PRmerger:
Right. No one should ever be proposing “God says so” as any apologia.
But therein lies the problem. If we both agree “God says so”, or some more complex and nuanced variant, isn’t the way to convince me of an objective moral standard, then the next step will be to pull God out, and replace it with Natural Law. And then I’ll respond much the same, so we reach an impasse.
So why would something as abstract as “Natural Law” be compelling to convince anyone of an objective moral standard, when an active Creator of the universe who brings all into being will not convince you? Why would morality coming from the source of existence itself NOT be compelling, but an abstraction like Natural Moral Law would be? I am genuinely puzzled. Perhaps you have a distinct bias against Omnibenevolent Creators?
I smell a deflection here.
I also suspect neither of those will convince you primarily because your “standard” for morality isn’t permitted, in principle, by your need to control your choices.
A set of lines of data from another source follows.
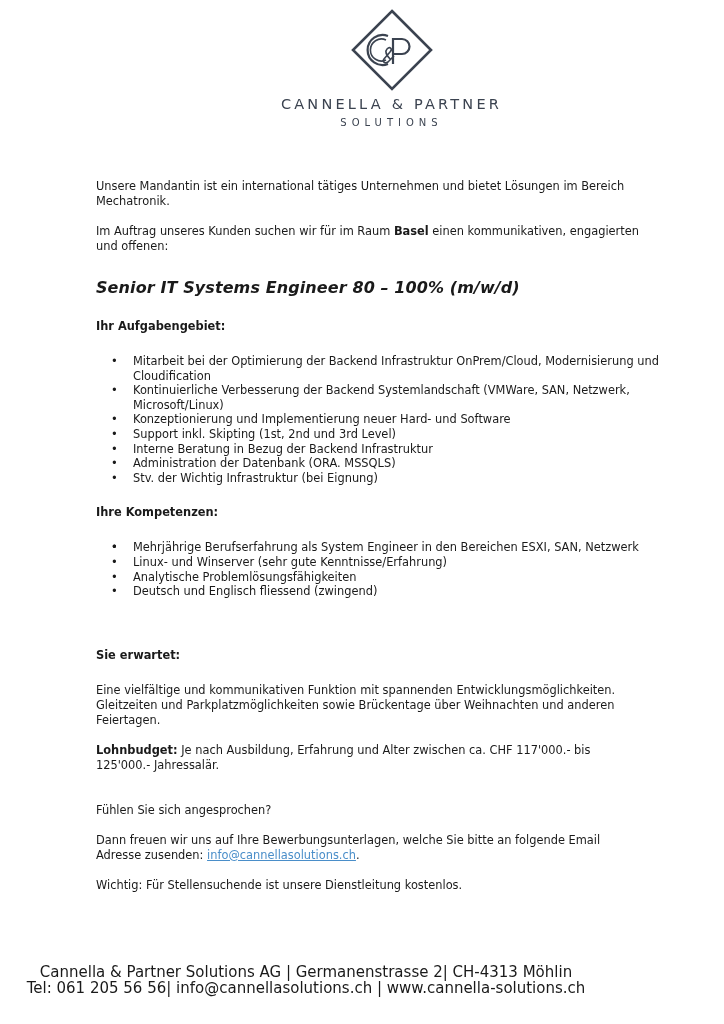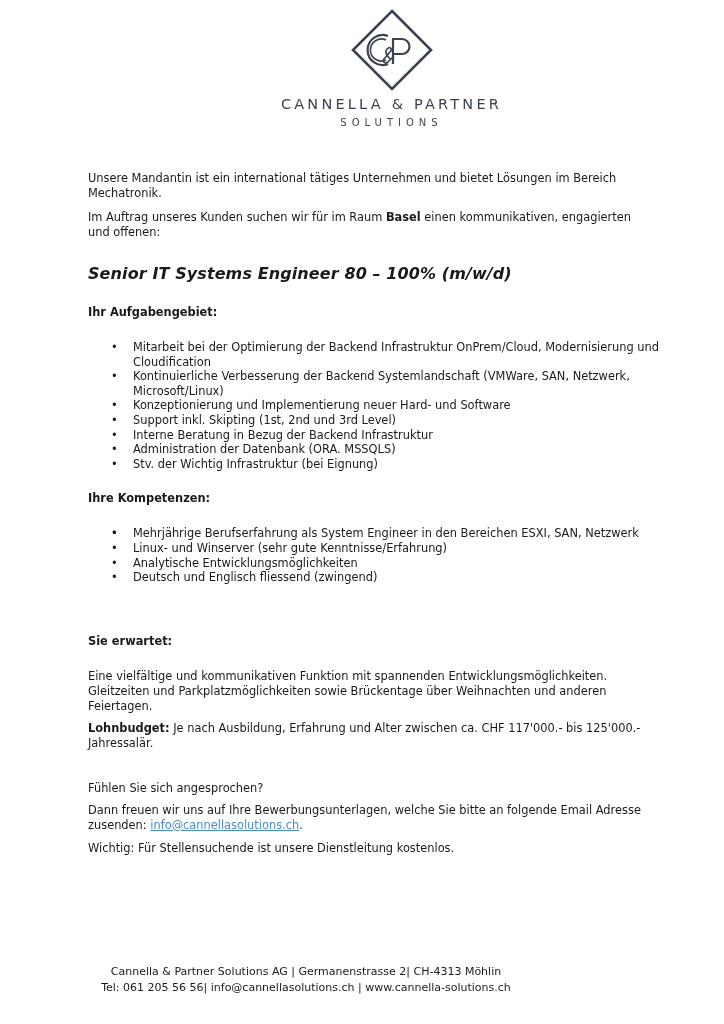"Unsere Mandantin ist ein international" .content p { margin: 7px -> 15px }
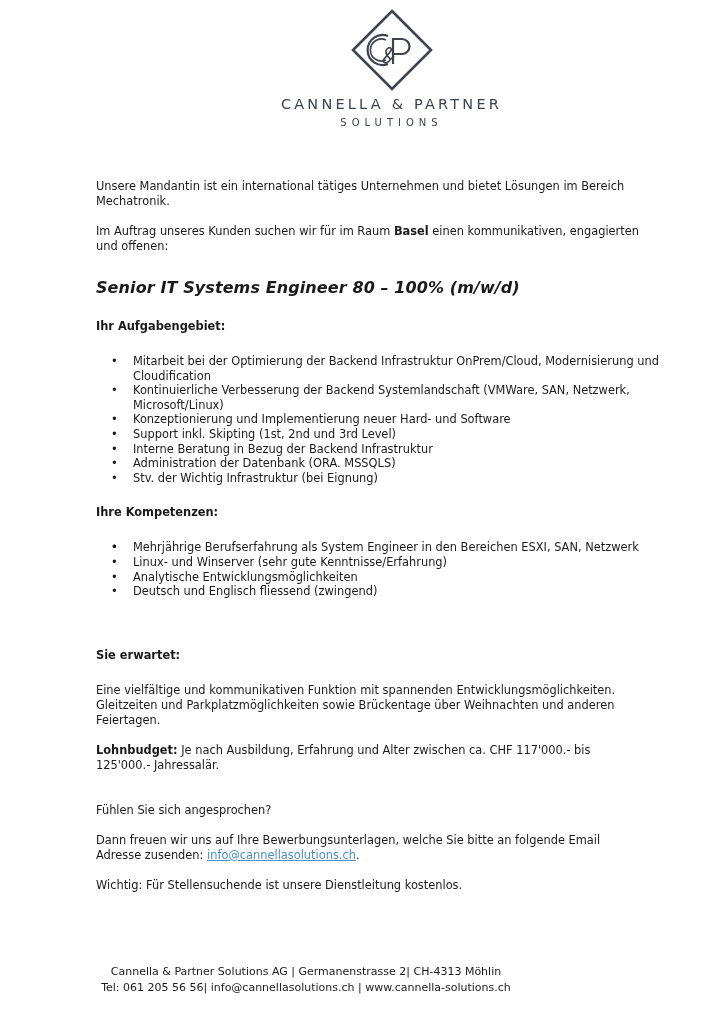"Analytische Entwicklungsmöglichkeiten" span { text: Entwicklungsmöglichkeiten -> Problemlösungsfähigkeiten }
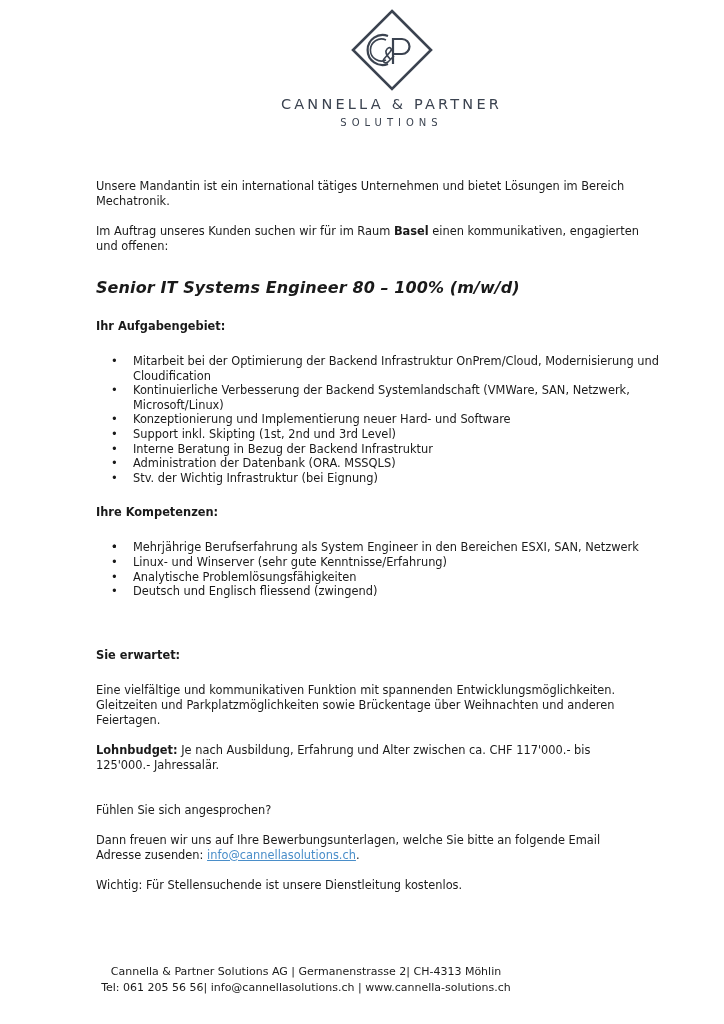"Cannella & Partner Solutions AG" .footer { font-size: 11px -> 15px }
It could be that this requirement for control leads to an unwillingness to be objective because you won’t allow morality to be an imposition from an external origin onto your behaviour or actions, from the get go. The source of your control must be from within your willingness, I suspect, which is why you have to default to morality is “subjective.”
I would argue that while ultimately your position is true because moral choices are, in fact, the moral responsibility of the agent. The problem, however, is if the moral agent is a defective moral agent their choices will be immoral and irresponsible, so the only way of righting the cart, so to speak, in that case is to impose morality from outside until the agent achieves some decent moral rectitude and becomes capable of correct moral choices.
This is the problem with insisting morality is purely subjective, however: it permits morally deficient and defective subjects to claim their morality is en par with the morality of certifiably good moral agents.
Is the morality of a murderer or rapist on equal standing with, say, the morality of Jesus or Gandhi? If not, how can you say morality is merely subjectively determined by the agent? If it is the rapist has the right to determine their own morality for themselves, and others have no right to interfere.
That can’t be the case, however, if we are to make any clear distinction between the morality of a rapist and the morality of a good person, and permit interfering with the actions of the rapist. The standard for morality has to be outside the defective and immoral agent. There has to be an objective standard independent of human subjects by which the morality of individual human subjects itself can be assessed.
It can still be subject based, but based upon an abstract subject, i.e., a good moral agent as an ideal to live up to worked out by moral debate and discussion, in much the same way that what makes
a good triangle is determined in light of an abstraction regarding what a triangle is, objectively and conceptually speaking.